EXERCISE PROMPT
The lines from the start of the data through the line containing "discount: none -> 5% = 68.80" are to be reproduced exactly, both ends included.

Content revision data
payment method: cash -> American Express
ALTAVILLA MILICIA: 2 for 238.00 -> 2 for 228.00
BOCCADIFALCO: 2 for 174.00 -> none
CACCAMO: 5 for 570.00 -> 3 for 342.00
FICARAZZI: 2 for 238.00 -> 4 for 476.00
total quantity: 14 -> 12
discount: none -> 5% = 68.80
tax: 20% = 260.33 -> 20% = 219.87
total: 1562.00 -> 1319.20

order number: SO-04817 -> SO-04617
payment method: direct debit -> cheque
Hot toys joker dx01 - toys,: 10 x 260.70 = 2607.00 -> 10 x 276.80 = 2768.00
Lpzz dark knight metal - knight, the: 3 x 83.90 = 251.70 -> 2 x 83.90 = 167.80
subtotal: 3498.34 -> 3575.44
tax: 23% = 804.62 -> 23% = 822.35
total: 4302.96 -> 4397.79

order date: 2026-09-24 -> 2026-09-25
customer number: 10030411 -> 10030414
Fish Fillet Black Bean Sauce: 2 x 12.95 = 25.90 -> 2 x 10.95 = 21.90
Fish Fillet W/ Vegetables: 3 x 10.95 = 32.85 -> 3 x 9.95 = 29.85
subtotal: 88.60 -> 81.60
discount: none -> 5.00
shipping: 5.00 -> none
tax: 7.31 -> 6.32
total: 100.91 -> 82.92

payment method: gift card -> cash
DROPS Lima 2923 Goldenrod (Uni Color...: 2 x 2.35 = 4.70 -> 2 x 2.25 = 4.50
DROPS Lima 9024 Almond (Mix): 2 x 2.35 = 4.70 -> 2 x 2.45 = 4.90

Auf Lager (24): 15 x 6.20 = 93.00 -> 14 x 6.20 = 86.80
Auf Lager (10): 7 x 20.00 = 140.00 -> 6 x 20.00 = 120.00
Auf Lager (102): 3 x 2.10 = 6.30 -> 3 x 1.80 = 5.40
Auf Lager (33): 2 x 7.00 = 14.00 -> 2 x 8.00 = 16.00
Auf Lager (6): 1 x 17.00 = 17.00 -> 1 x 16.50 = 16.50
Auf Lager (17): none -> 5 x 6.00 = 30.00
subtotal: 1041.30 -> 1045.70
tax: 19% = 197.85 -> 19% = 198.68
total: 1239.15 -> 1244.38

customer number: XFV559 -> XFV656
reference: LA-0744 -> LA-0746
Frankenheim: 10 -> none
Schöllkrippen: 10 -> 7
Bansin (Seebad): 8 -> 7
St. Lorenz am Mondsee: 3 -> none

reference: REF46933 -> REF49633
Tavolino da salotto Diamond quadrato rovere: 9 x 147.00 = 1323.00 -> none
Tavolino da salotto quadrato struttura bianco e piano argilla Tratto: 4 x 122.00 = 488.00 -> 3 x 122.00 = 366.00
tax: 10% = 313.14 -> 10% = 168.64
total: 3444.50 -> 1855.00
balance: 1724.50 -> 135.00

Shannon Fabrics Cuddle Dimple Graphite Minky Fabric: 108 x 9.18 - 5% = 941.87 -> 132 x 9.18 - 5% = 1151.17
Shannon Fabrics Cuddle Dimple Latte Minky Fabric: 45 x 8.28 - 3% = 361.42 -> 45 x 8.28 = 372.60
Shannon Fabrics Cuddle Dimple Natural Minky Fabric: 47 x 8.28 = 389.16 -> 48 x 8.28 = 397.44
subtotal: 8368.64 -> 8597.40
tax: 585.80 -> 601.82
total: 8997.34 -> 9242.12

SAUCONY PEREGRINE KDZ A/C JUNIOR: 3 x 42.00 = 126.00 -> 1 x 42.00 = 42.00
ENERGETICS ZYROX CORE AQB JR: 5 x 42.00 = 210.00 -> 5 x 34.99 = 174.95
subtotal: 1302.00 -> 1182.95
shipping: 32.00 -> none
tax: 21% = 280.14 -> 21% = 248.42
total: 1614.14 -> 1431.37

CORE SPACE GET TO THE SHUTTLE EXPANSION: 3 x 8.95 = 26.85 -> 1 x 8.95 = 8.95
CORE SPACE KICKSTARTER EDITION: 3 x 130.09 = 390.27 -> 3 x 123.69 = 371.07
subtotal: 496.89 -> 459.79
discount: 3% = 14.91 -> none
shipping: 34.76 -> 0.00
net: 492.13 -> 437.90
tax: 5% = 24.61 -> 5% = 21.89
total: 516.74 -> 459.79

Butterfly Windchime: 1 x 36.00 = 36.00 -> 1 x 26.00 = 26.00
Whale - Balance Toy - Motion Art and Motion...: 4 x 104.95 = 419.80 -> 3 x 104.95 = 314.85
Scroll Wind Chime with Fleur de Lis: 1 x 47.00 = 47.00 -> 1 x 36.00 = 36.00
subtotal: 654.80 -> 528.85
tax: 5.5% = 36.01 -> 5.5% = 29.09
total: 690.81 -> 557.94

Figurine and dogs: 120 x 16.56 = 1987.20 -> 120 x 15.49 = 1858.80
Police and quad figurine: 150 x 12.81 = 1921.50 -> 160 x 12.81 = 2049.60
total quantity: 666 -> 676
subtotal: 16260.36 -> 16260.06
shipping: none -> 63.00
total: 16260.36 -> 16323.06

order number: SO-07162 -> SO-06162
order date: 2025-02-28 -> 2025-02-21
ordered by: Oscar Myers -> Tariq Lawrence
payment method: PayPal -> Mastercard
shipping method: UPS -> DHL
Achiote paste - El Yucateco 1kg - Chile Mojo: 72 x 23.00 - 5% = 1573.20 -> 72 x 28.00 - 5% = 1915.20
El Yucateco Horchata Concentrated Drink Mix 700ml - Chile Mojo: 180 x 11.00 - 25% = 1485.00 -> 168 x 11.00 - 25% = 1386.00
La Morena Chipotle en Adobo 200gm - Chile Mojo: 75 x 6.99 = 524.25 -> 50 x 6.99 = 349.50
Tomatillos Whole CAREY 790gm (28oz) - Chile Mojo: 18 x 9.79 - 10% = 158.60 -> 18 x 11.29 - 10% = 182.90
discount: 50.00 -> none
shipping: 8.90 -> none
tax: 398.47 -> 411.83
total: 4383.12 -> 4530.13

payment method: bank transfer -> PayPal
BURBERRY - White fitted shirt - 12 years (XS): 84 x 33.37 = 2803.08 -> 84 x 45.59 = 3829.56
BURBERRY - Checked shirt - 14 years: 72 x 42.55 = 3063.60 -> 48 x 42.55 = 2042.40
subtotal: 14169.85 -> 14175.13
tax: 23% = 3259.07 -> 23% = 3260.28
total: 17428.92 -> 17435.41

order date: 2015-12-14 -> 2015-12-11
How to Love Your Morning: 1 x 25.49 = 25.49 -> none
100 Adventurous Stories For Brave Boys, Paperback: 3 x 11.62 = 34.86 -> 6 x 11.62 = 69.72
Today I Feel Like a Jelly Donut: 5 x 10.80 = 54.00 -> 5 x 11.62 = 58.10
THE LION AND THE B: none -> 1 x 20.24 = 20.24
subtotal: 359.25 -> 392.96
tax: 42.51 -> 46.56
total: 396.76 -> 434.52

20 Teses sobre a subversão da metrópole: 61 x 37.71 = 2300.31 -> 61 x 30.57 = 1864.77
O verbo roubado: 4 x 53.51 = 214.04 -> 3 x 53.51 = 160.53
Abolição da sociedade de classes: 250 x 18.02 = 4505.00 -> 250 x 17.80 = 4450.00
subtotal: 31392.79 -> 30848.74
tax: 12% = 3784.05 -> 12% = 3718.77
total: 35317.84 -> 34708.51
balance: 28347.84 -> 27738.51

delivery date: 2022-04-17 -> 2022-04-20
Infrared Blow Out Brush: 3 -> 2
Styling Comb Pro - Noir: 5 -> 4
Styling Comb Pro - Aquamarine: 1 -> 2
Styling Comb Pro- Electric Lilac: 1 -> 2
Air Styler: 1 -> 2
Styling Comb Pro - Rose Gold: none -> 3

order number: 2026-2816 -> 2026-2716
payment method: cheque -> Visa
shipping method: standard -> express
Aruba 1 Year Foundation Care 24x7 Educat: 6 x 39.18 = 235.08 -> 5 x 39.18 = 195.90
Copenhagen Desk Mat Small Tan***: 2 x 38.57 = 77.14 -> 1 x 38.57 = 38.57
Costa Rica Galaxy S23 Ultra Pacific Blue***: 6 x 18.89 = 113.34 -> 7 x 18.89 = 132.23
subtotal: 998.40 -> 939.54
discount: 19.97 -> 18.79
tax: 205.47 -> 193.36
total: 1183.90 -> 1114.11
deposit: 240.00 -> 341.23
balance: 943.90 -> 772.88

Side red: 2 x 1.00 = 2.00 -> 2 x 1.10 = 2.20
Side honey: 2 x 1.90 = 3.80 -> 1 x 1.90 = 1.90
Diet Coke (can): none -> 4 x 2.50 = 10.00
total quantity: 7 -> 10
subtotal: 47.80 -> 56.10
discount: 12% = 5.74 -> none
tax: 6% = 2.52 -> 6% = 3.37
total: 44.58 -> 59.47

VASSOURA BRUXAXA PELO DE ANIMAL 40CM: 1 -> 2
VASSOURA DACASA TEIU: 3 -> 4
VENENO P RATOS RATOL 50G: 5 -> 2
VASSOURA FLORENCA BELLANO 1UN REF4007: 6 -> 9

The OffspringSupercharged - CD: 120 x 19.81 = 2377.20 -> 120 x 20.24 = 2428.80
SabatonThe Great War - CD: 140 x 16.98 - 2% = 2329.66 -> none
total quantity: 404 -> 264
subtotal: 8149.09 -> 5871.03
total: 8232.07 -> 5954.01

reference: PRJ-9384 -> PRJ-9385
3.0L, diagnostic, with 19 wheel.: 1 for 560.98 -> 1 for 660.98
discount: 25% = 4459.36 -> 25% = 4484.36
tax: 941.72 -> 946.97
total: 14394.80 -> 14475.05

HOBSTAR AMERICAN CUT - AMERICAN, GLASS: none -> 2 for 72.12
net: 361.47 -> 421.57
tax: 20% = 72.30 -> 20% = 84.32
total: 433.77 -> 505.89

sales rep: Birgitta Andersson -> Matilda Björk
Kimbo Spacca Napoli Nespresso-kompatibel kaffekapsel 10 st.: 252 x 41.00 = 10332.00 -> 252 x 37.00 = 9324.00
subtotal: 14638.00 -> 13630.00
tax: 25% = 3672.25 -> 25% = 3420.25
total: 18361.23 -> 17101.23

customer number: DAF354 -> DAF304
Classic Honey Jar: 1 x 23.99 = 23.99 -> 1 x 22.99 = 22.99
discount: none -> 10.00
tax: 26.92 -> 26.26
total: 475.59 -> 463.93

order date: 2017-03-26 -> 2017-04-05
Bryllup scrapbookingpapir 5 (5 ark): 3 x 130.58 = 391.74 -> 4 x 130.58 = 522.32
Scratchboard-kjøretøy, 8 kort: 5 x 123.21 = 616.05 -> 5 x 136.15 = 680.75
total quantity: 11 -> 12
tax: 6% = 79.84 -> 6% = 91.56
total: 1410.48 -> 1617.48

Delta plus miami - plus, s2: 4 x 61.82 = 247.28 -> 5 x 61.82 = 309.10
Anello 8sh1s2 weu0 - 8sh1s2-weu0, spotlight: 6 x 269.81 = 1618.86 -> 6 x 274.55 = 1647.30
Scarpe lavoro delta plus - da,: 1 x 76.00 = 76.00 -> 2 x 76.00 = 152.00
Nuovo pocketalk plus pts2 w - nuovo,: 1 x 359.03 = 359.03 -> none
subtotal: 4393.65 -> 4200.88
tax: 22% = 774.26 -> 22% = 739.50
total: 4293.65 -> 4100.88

COMPLETED EXERCISE
payment method: cash -> American Express
ALTAVILLA MILICIA: 2 for 238.00 -> 2 for 228.00
BOCCADIFALCO: 2 for 174.00 -> none
CACCAMO: 5 for 570.00 -> 3 for 342.00
FICARAZZI: 2 for 238.00 -> 4 for 476.00
total quantity: 14 -> 12
discount: none -> 5% = 68.80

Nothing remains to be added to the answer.